Приступ повторился через день, и на этот раз это было еще хуже. Полина стояла на остановке: она решила поехать домой из школы на автобусе, чтобы избежать опасного перекрестка. Топчась на тротуаре, она ступила на дорогу, выглядывая, не появится ли из-за угла автобус. На горизонте замаячила черная машина, и тут ее накрыло: чуть не сбивший Полину автомобиль тоже был черный, с заляпанными номерами и присохшими к бортам серыми комками грязи. Она скорчилась в мучительном спазме, до скрипа сцепив зубы, чтобы только не упасть прямо тут, на дороге. Полина собрала остатки сил, вернулась на остановку и рухнула на скамейку, зацепив рукой сидящую бабку с огромной сумкой. Бабка недовольно буркнула себе под нос. Полина изо всех сил вонзила пальцы в бедра и провела по ним, ногти оставили длинные полосы на джинсах. Боль отвлекла ее, спазм ослабел.
– Голова, что ль, болит? – сочувственно спросила бабка, наблюдая за ней. – У меня вот тоже с утра давление как поднялось, сто семьдесят на девяносто, я таблетку выпила, так не помогает, – погода, наверное.
Ушел уже второй автобус, Полина уехала домой на третьем. Дома она скорчилась на кровати: «Я схожу с ума? Я сумасшедшая?»
«Я сошла с ума, я псих. Мама убьет меня», – заключила она и заплакала.
Полина пролежала в одежде до темноты, когда хлопнула дверь и пришел отец. Через какое-то время он постучался и, не дождавшись ответа, заглянул к ней. Полина притворилась, что спит. Она уже действительно засыпала, почти успокоившись, когда в ее зажмуренные веки ударил столп света.
– Ты чего валяешься? Хоть бы разделась и кровать разобрала, – мать влетела в ее комнату. Полина приоткрыла глаза. – Господи, – она споткнулась о валяющуюся книгу и наступила на Полинин рюкзак, – ну, что за срач опять?! Что, так сложно убраться в комнате?
Полина, не дыша, молча наблюдала за ней. Она чувствовала постоянное привычное недовольство матери, от которого ей еще с детства хотелось спрятаться, отрастить, как улитка, раковину, заползти в нее и замереть, ожидая, пока мать уйдет, обрушив поток претензий на нее в частности и весь мир в целом.
– Что молчишь? – мать повернулась к ней. – Сложно убраться? В чем твоя проблема, я тебя спрашиваю.
– Плохо себя чувствую, – прошептала Полина.
– Это что еще такое, – мать скривилась. – Температуру мерила? А ну, быстро померяй. Нет, стой, – она приложила ладонь ко лбу дочери, прикоснулась к щекам. – Нет у тебя температуры. Что болит? Горло, голова, кашель, насморк, живот?

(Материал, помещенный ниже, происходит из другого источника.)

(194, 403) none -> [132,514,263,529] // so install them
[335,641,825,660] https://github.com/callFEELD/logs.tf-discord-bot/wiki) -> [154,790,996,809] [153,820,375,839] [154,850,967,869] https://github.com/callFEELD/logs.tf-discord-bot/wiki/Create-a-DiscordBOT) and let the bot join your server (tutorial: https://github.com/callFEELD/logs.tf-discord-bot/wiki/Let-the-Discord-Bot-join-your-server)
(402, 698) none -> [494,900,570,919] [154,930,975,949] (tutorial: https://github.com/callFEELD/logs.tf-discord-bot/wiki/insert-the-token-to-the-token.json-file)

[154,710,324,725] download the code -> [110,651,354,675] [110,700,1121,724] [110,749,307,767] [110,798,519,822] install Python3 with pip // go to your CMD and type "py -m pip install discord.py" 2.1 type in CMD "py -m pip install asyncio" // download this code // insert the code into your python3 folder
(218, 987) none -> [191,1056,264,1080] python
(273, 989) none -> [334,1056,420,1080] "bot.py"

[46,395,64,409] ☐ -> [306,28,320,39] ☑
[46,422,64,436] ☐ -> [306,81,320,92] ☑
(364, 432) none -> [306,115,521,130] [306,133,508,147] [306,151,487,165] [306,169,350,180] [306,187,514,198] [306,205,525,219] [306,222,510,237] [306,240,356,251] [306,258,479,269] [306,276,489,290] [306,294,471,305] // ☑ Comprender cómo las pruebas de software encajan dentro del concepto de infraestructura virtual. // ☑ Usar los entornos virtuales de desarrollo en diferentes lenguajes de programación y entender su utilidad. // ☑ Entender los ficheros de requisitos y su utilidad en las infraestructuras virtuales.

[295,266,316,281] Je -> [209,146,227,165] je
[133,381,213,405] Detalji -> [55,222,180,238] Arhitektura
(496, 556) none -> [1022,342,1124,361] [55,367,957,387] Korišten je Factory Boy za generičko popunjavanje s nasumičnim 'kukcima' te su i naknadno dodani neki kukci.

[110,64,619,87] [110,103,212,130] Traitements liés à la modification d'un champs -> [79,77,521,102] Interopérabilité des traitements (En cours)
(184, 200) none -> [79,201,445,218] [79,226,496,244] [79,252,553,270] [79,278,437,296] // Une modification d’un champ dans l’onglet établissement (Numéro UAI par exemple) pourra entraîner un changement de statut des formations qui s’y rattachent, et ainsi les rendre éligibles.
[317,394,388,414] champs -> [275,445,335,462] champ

– Голова, – просипела Полина, мечтая, чтобы мать ушла.
– Нурофен выпей, прямо сейчас, – мать развернулась к двери. – Еще чего не хватало – чтобы ты заболела.
Полина дождалась, пока она закроет за собой дверь, медленно встала и на затекших ногах дошла до кухни. Как обычно, на полной громкости работал телевизор: отец в последние годы стал хуже слышать, мать уговаривала его пойти к врачу, но он отмахивался: «Я пенсионер, что ли, по поликлиникам таскаться?»
– Скоробогатько в новой шубе приперлась, – перекрикивала мать вечерние новости, яростно замешивая фарш в миске. – Я ее спрашиваю: «Разбогатела?» А она смеется: «Кредит взяла».
– Не понимаю я этого, – пробухтел отец. – Полинка, ты как, часом, не заболела?
– Нормально все с ней, – оборвала его мать. – Куда пошла? Иди картошку чистить.
Следующие дни приступы не возвращались. Полина немного успокоилась и даже повеселела. Она помирилась с Олей Гореликовой, и теперь в школу и из школы они ходили вместе, а иногда к ним еще присоединялась Динка Годович, соседка Оли по площадке, учившаяся в параллельном классе. Они шли, оживленно болтая, и Полина бесстрашно переходила дорогу, не обращая внимания на машины. Все, казалось, вернулось на круги своя, даже сны перестали ее терзать.